Stored items:
******************************

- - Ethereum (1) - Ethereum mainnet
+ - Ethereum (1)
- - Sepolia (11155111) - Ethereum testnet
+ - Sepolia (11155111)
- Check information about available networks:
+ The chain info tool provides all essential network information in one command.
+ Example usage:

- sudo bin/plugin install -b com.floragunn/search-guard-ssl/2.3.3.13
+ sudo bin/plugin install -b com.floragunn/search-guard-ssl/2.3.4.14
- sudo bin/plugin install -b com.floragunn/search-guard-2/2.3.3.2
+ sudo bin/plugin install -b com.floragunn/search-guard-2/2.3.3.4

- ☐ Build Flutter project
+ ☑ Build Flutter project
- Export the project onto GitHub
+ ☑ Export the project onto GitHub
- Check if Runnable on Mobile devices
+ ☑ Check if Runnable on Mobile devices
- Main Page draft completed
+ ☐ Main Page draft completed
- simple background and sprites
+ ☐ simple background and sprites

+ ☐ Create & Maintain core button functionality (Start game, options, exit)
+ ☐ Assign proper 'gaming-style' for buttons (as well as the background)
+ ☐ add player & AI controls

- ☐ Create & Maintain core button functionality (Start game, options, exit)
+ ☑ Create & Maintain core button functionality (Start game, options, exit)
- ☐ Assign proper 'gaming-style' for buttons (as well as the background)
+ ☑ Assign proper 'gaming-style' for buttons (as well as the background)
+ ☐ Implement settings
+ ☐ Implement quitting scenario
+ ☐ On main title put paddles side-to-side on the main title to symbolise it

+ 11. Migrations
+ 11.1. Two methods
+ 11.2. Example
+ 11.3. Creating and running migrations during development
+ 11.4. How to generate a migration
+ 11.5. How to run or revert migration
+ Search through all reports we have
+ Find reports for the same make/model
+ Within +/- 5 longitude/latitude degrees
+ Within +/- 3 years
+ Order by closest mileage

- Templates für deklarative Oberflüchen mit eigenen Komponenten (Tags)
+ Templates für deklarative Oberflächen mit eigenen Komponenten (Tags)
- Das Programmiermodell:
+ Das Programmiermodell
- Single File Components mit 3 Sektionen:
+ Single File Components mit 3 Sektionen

******************************

## What this task involves:
The span to print begins at the line containing "the same make/model" and ends at the final line of the entries; print it exactly and print nothing else.

## Task solution:
+ Find reports for the same make/model
+ Within +/- 5 longitude/latitude degrees
+ Within +/- 3 years
+ Order by closest mileage

- Templates für deklarative Oberflüchen mit eigenen Komponenten (Tags)
+ Templates für deklarative Oberflächen mit eigenen Komponenten (Tags)
- Das Programmiermodell:
+ Das Programmiermodell
- Single File Components mit 3 Sektionen:
+ Single File Components mit 3 Sektionen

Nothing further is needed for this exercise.